Dataset items

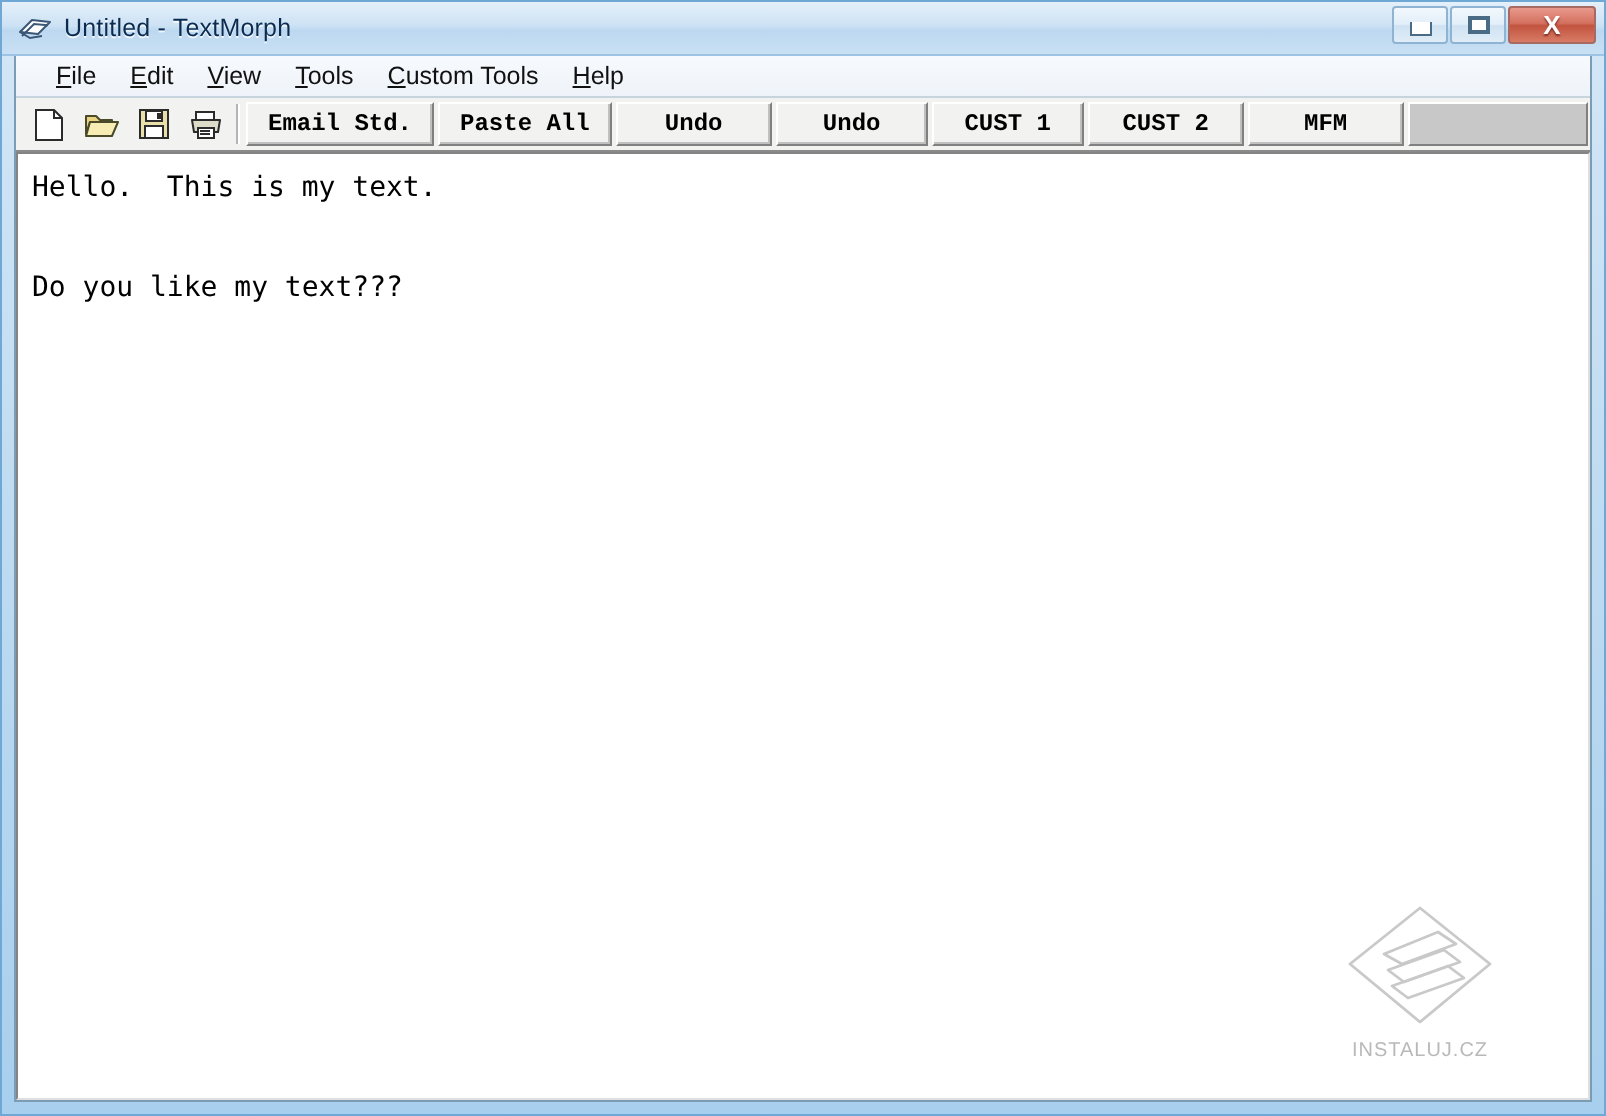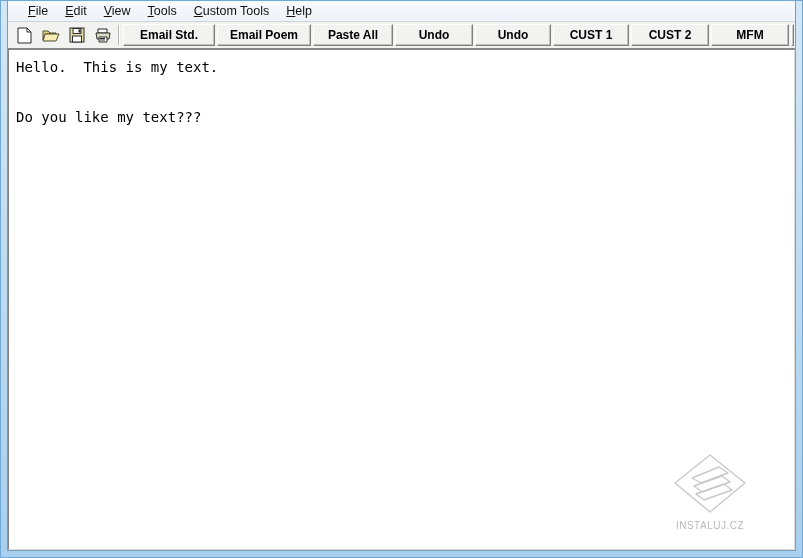--- a/index.html
+++ b/index.html
@@ -130,20 +130,21 @@
   
   #toolbar {
     flex: 0 0 27px;
     height: 27px;
     background: #f2f2f0;
     border-bottom: 1px solid #8a8a8a;
     display: flex;
     align-items: stretch;
     padding: 2px 0 2px 4px;
     box-sizing: border-box;
+    font-family: Liberation Mono, monospace;
   }
   .tbicon {
     width: 25px;
     margin-right: 1px;
     border: 1px solid #f2f2f0;
     background: #f2f2f0;
     display: flex;
     align-items: center;
     justify-content: center;
     box-sizing: border-box;
@@ -225,20 +226,42 @@
     color: #b9b9b9;
     letter-spacing: .5px;
     margin-top: -2px;
   }
 </style>
 </head>
 <body>
 
 <div id="window">
 
+  <div id="titlebar">
+    <span id="app-icon">
+      <svg width="17" height="13" viewBox="0 0 17 13">
+        <path d="M1 8 L7 2 L16 3 L10 9 Z" fill="#ffffff" stroke="#3a5875" stroke-width="1" stroke-linejoin="round"></path>
+        <path d="M2 10 L8 4 L15 4.6" fill="none" stroke="#3a5875" stroke-width="1"></path>
+        <path d="M1 8 L6 11 L12 10" fill="none" stroke="#3a5875" stroke-width="1"></path>
+      </svg>
+    </span>
+    <span id="title-text">Untitled - TextMorph</span>
+
+    <div id="winbuttons">
+      <div class="winbtn">
+        <span class="glyph-min"></span>
+      </div>
+      <div class="winbtn">
+        <span class="glyph-max"></span>
+      </div>
+      <div class="winbtn close">
+        <span class="glyph-close">X</span>
+      </div>
+    </div>
+  </div>
 
   <div id="client">
 
     <div id="menubar">
       <div class="menu-item"><u>F</u>ile</div>
       <div class="menu-item"><u>E</u>dit</div>
       <div class="menu-item"><u>V</u>iew</div>
       <div class="menu-item"><u>T</u>ools</div>
       <div class="menu-item"><u>C</u>ustom Tools</div>
       <div class="menu-item"><u>H</u>elp</div>
@@ -274,21 +297,20 @@
           <path d="M4 2 H13 V6 H4 Z" fill="#ffffff" stroke="#2b2b2b" stroke-width="1"></path>
           <path d="M2 6 H16 L15 12 H3 Z" fill="#dcdcc8" stroke="#2b2b2b" stroke-width="1" stroke-linejoin="round"></path>
           <path d="M5 10 H13 V15 H5 Z" fill="#ffffff" stroke="#2b2b2b" stroke-width="1"></path>
           <path d="M6 11.5 H11 M6 13 H11" stroke="#2b2b2b" stroke-width="1"></path>
         </svg>
       </div>
 
       <div class="tbsep"></div>
 
       <div class="tbbtn" style="min-width:92px">Email Std.</div>
-      <div class="tbbtn" style="min-width:94px">Email Poem</div>
       <div class="tbbtn" style="min-width:80px">Paste All</div>
       <div class="tbbtn" style="min-width:78px">Undo</div>
       <div class="tbbtn" style="min-width:76px">Undo</div>
       <div class="tbbtn" style="min-width:76px">CUST 1</div>
       <div class="tbbtn" style="min-width:78px">CUST 2</div>
       <div class="tbbtn" style="min-width:78px">MFM</div>
 
       <div id="tb-filler"></div>
     </div>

What is being asked:
Could you transcribe every entry exactly, leaving out the pictures?

Response to this exercise:
--- a/index.html
+++ b/index.html
@@ -130,20 +130,21 @@
   
   #toolbar {
     flex: 0 0 27px;
     height: 27px;
     background: #f2f2f0;
     border-bottom: 1px solid #8a8a8a;
     display: flex;
     align-items: stretch;
     padding: 2px 0 2px 4px;
     box-sizing: border-box;
+    font-family: Liberation Mono, monospace;
   }
   .tbicon {
     width: 25px;
     margin-right: 1px;
     border: 1px solid #f2f2f0;
     background: #f2f2f0;
     display: flex;
     align-items: center;
     justify-content: center;
     box-sizing: border-box;
@@ -225,20 +226,42 @@
     color: #b9b9b9;
     letter-spacing: .5px;
     margin-top: -2px;
   }
 </style>
 </head>
 <body>
 
 <div id="window">
 
+  <div id="titlebar">
+    <span id="app-icon">
+      <svg width="17" height="13" viewBox="0 0 17 13">
+        <path d="M1 8 L7 2 L16 3 L10 9 Z" fill="#ffffff" stroke="#3a5875" stroke-width="1" stroke-linejoin="round"></path>
+        <path d="M2 10 L8 4 L15 4.6" fill="none" stroke="#3a5875" stroke-width="1"></path>
+        <path d="M1 8 L6 11 L12 10" fill="none" stroke="#3a5875" stroke-width="1"></path>
+      </svg>
+    </span>
+    <span id="title-text">Untitled - TextMorph</span>
+
+    <div id="winbuttons">
+      <div class="winbtn">
+        <span class="glyph-min"></span>
+      </div>
+      <div class="winbtn">
+        <span class="glyph-max"></span>
+      </div>
+      <div class="winbtn close">
+        <span class="glyph-close">X</span>
+      </div>
+    </div>
+  </div>
 
   <div id="client">
 
     <div id="menubar">
       <div class="menu-item"><u>F</u>ile</div>
       <div class="menu-item"><u>E</u>dit</div>
       <div class="menu-item"><u>V</u>iew</div>
       <div class="menu-item"><u>T</u>ools</div>
       <div class="menu-item"><u>C</u>ustom Tools</div>
       <div class="menu-item"><u>H</u>elp</div>
@@ -274,21 +297,20 @@
           <path d="M4 2 H13 V6 H4 Z" fill="#ffffff" stroke="#2b2b2b" stroke-width="1"></path>
           <path d="M2 6 H16 L15 12 H3 Z" fill="#dcdcc8" stroke="#2b2b2b" stroke-width="1" stroke-linejoin="round"></path>
           <path d="M5 10 H13 V15 H5 Z" fill="#ffffff" stroke="#2b2b2b" stroke-width="1"></path>
           <path d="M6 11.5 H11 M6 13 H11" stroke="#2b2b2b" stroke-width="1"></path>
         </svg>
       </div>
 
       <div class="tbsep"></div>
 
       <div class="tbbtn" style="min-width:92px">Email Std.</div>
-      <div class="tbbtn" style="min-width:94px">Email Poem</div>
       <div class="tbbtn" style="min-width:80px">Paste All</div>
       <div class="tbbtn" style="min-width:78px">Undo</div>
       <div class="tbbtn" style="min-width:76px">Undo</div>
       <div class="tbbtn" style="min-width:76px">CUST 1</div>
       <div class="tbbtn" style="min-width:78px">CUST 2</div>
       <div class="tbbtn" style="min-width:78px">MFM</div>
 
       <div id="tb-filler"></div>
     </div>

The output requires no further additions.